Screenshot and code edit data
● ● ●

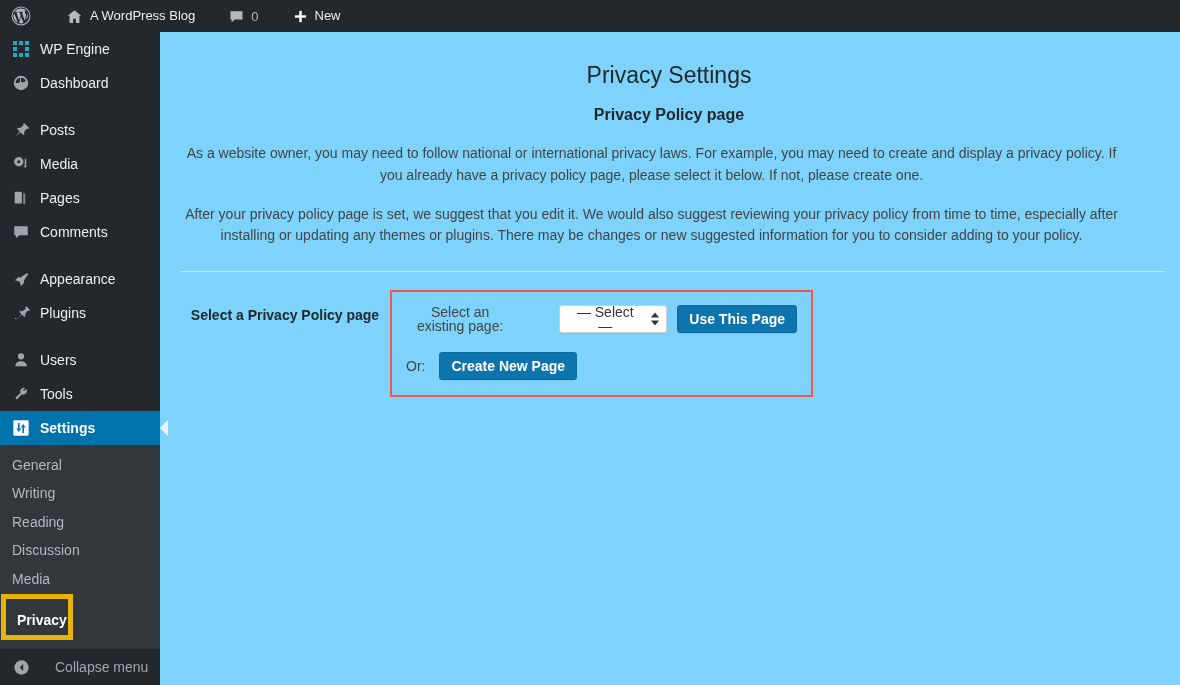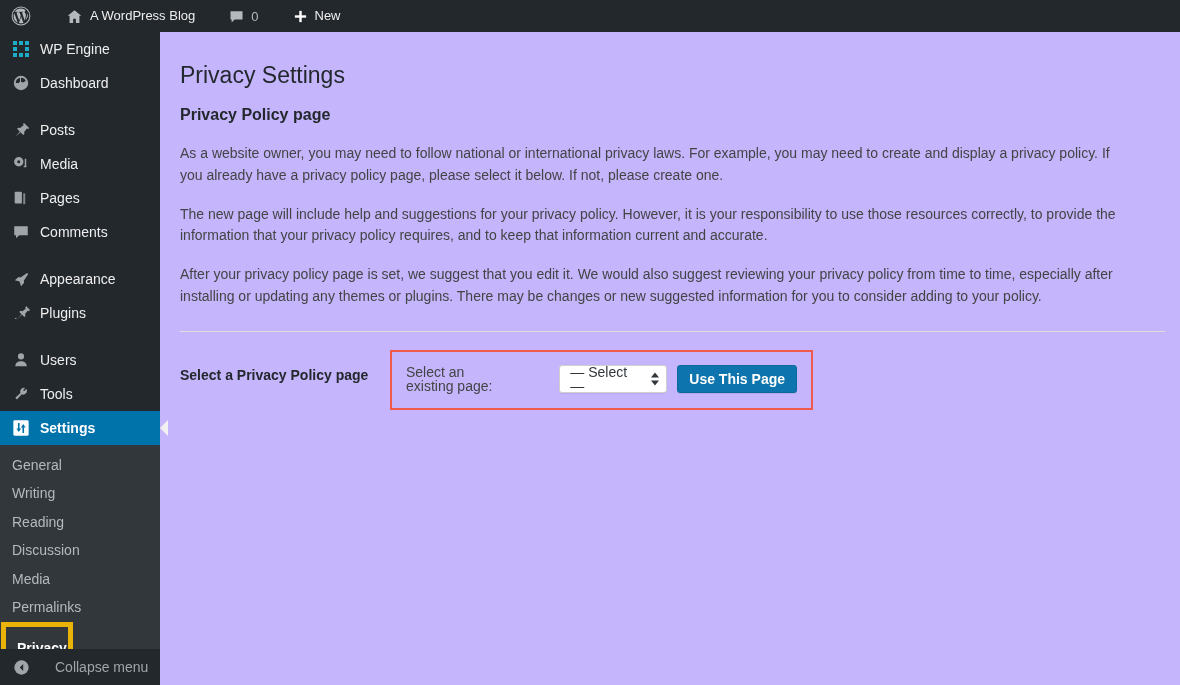--- a/index.html
+++ b/index.html
@@ -119,8 +119,9 @@
   #wpcontent {
     position: absolute; top: 32px; left: 160px;
     width: 1020px; height: 653px;
-    background: #c4b5fd;
+    background: #7dd3fc;
     overflow: hidden;
+    text-align: center;
   }
   .wrap { padding: 20px 22px 0 20px; }
   h1.page-title {

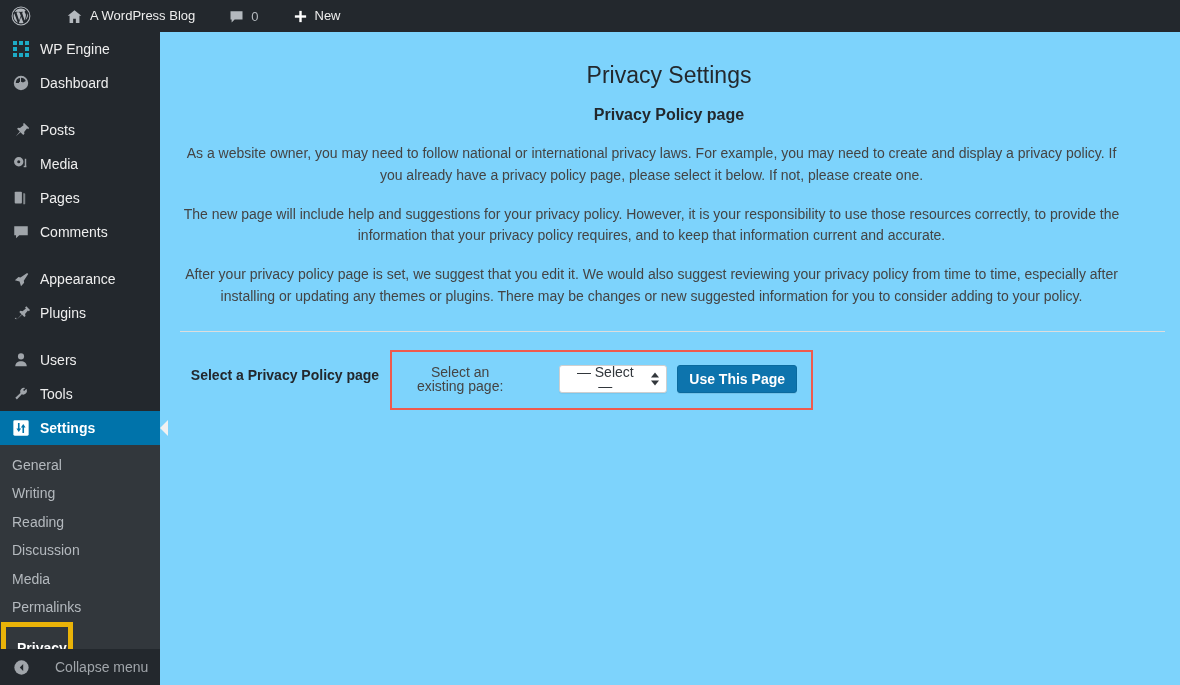--- a/index.html
+++ b/index.html
@@ -432,7 +432,6 @@
     <h2 class="section-title">Privacy Policy page</h2>
 
     <p class="body-copy">As a website owner, you may need to follow national or international privacy laws. For example, you may need to create and display a privacy policy. If you already have a privacy policy page, please select it below. If not, please create one.</p>
-    <p class="body-copy">The new page will include help and suggestions for your privacy policy. However, it is your responsibility to use those resources correctly, to provide the information that your privacy policy requires, and to keep that information current and accurate.</p>
     <p class="body-copy">After your privacy policy page is set, we suggest that you edit it. We would also suggest reviewing your privacy policy from time to time, especially after installing or updating any themes or plugins. There may be changes or new suggested information for you to consider adding to your policy.</p>
 
     <hr class="divider">

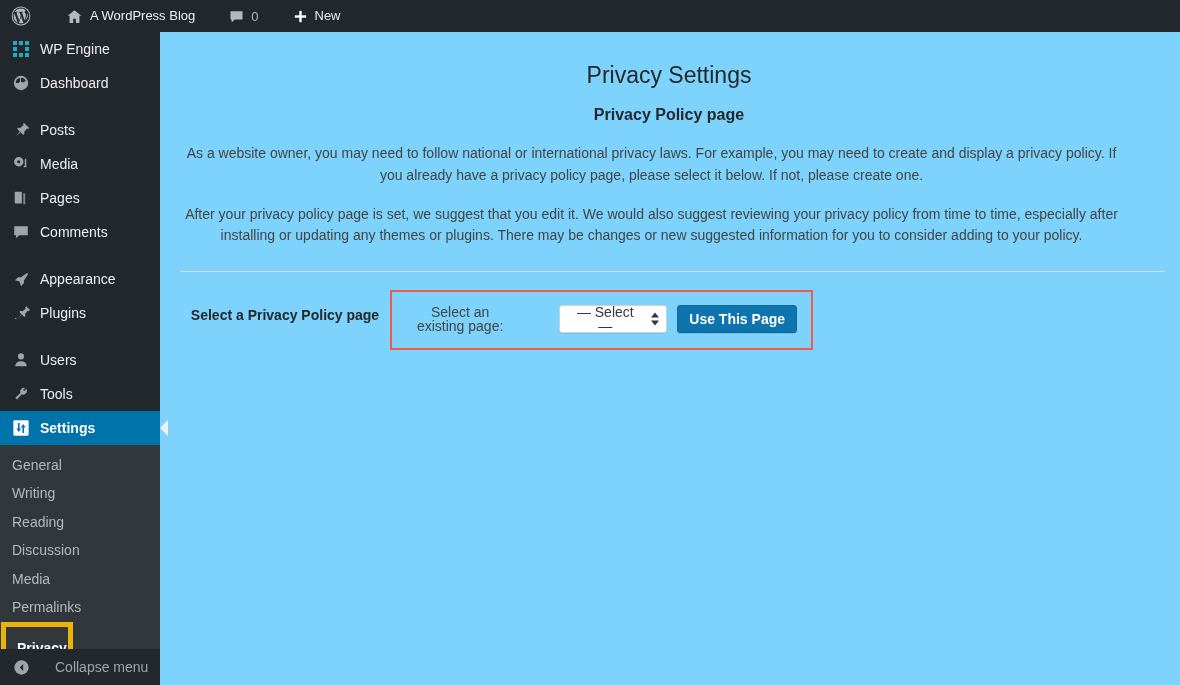--- a/index.html
+++ b/index.html
@@ -453,6 +453,10 @@
           <span class="btn-primary">Use This Page</span>
         </div>
 
+        <div class="form-row">
+          <span class="or-label">Or:</span>
+          <span class="btn-primary">Create New Page</span>
+        </div>
 
       </div>
     </div>

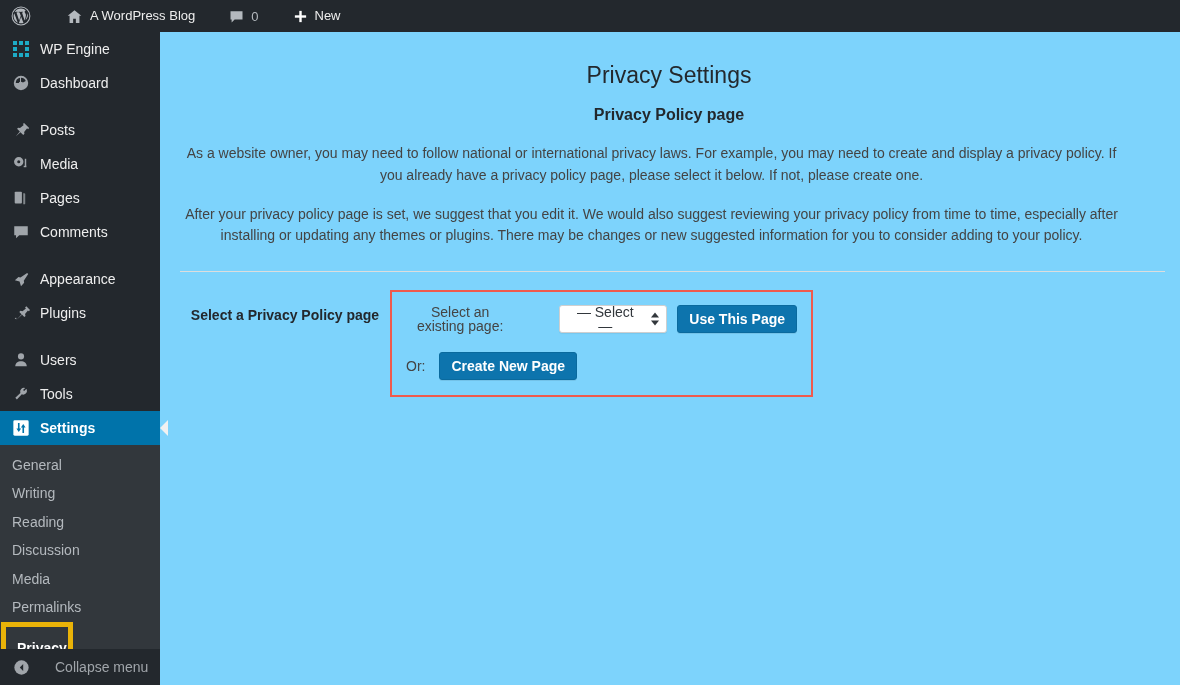--- a/index.html
+++ b/index.html
@@ -410,7 +410,6 @@
     <li class="submenu-item">Reading</li>
     <li class="submenu-item">Discussion</li>
     <li class="submenu-item">Media</li>
-    <li class="submenu-item">Permalinks</li>
     <li class="submenu-item highlight">Privacy</li>
   </ul>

● ● ●

=== Directions ===
Scan the records for the word "that", and copy each line where it is found.

=== Response to the task ===
-    <p class="body-copy">The new page will include help and suggestions for your privacy policy. However, it is your responsibility to use those resources correctly, to provide the information that your privacy policy requires, and to keep that information current and accurate.</p>
     <p class="body-copy">After your privacy policy page is set, we suggest that you edit it. We would also suggest reviewing your privacy policy from time to time, especially after installing or updating any themes or plugins. There may be changes or new suggested information for you to consider adding to your policy.</p>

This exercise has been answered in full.